The S&P 500 has undergone a sharp correction, and the video examines whether the move marks a break in the bull market or a routine pullback. It focuses on technical analysis, including key price levels, support zones, Fibonacci retracements and market sentiment, to frame the decline as either a correction or the start of a larger downswing. The approach is presented as fact-led, avoiding headline-driven conclusions.
The video references market experience as context, citing 44 years in the markets as a basis for the method described. It also states that Carol Harmer has more than 39 years’ experience analysing and trading global markets, positioning her as a long-standing technical trader. No further market data or performance figures are provided beyond these tenure statistics.
Market Reaction and Technical Levels
We are viewing the recent market dip as a healthy correction, not the beginning of a major downturn. The S&P 500’s pullback to the 5,850 level, triggered by the May CPI coming in at 3.4%, is a reaction to shifting interest rate expectations. This is a moment to focus on the data rather than the fearful headlines.
Volatility has increased, with the VIX index jumping from 14 to over 21 in the past two weeks. This makes buying options more expensive, so we should be cautious with outright long puts or calls. Instead, consider strategies that benefit from this elevated premium, such as selling covered calls against existing long positions.
From a technical standpoint, the market is finding support near its 100-day moving average around the 5,750 mark.
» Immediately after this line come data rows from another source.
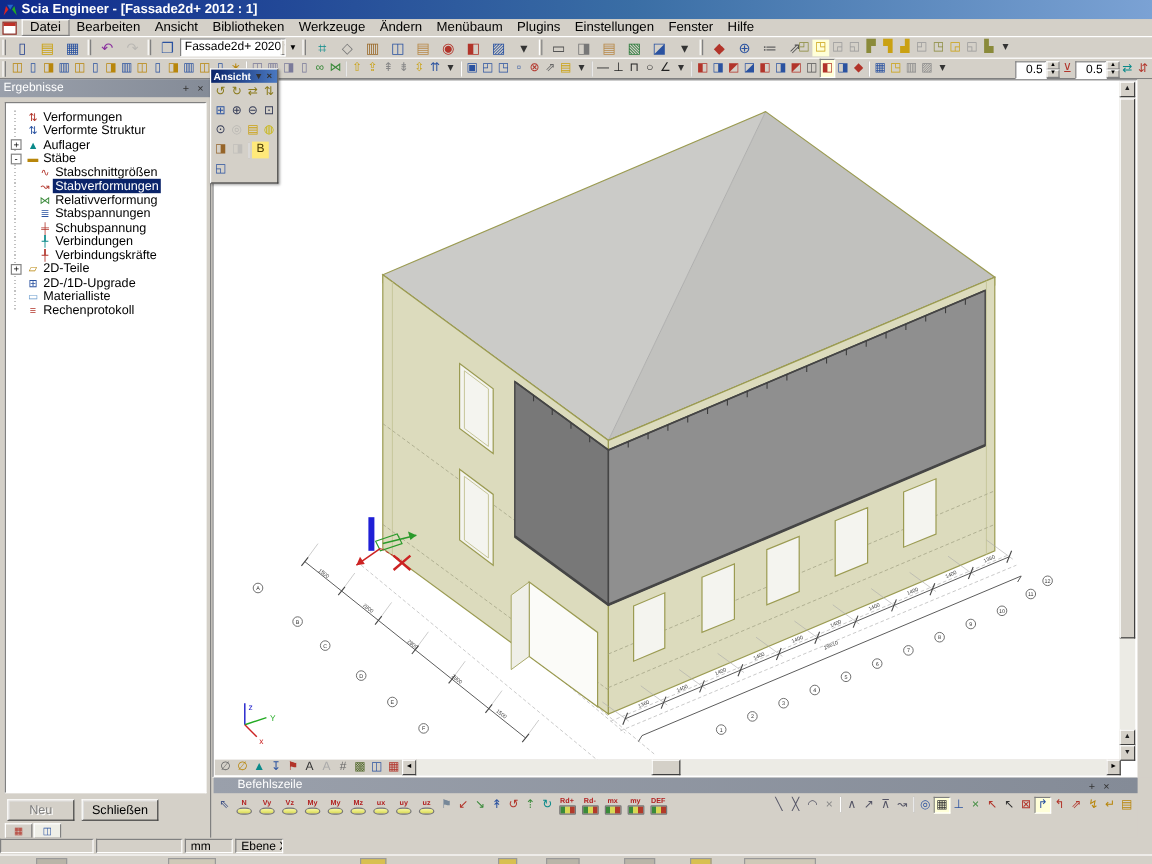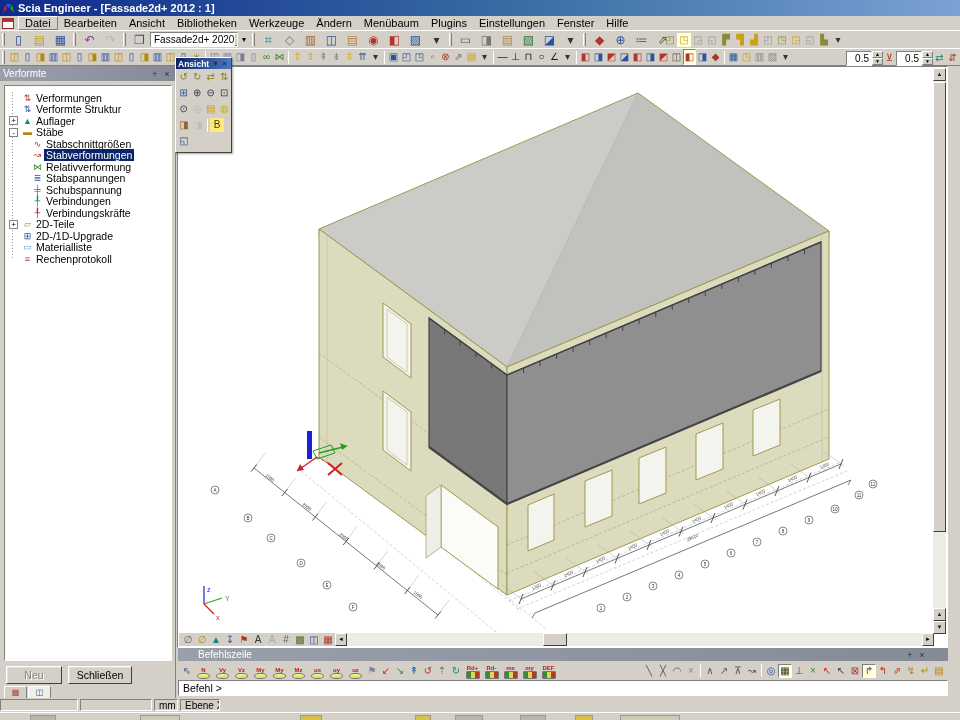"Verformte" span { text: Verformte -> Ergebnisse }
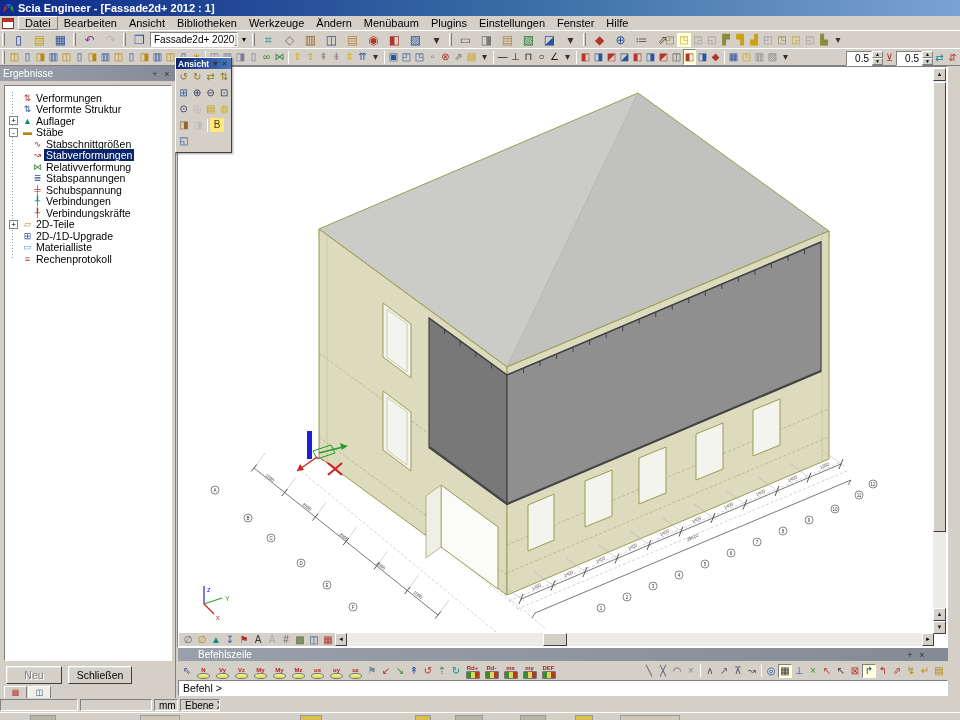"Befehl >" div { html: <div> <span>Befehl &gt;</span> </div> -> none }
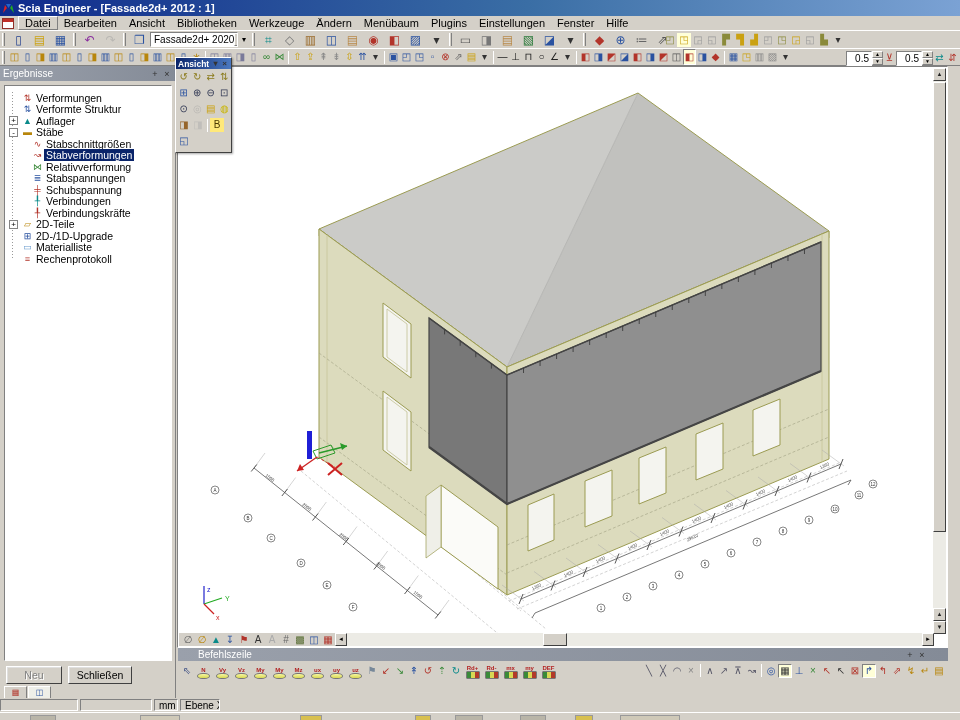"mm" span.scell { width: 24px -> 40px }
This level has held firmly, suggesting that institutional buyers are stepping in on the weakness. We see this as a classic test of support within an ongoing uptrend, similar to the pullback seen in the spring of 2024.
Sentiment, Strategies, and Historical Context
Market sentiment reflects caution but not outright panic, which is constructive for a potential rebound. The most recent American Association of Individual Investors survey shows bearish sentiment jumping to 40%, but this is far from the 50%+ levels seen during true bear market bottoms. This indicates there is still cash on the sidelines waiting to be deployed.
In the coming weeks, we should look to sell cash-secured puts on high-quality tech names that have been unfairly punished. For those looking to play a bounce with defined risk, bull call spreads on major indices like the SPX or NDX offer an attractive way to participate. This approach allows us to capitalize on a potential recovery while managing the high cost of options.
Historically, corrections of 5-8% are common in bull markets and often serve to reset valuations before the next leg up. The market experienced three such pullbacks during the 2017 bull run, all of which proved to be excellent buying opportunities. We believe the current setup is no different, providing a chance to reposition for strength into the second half of the year.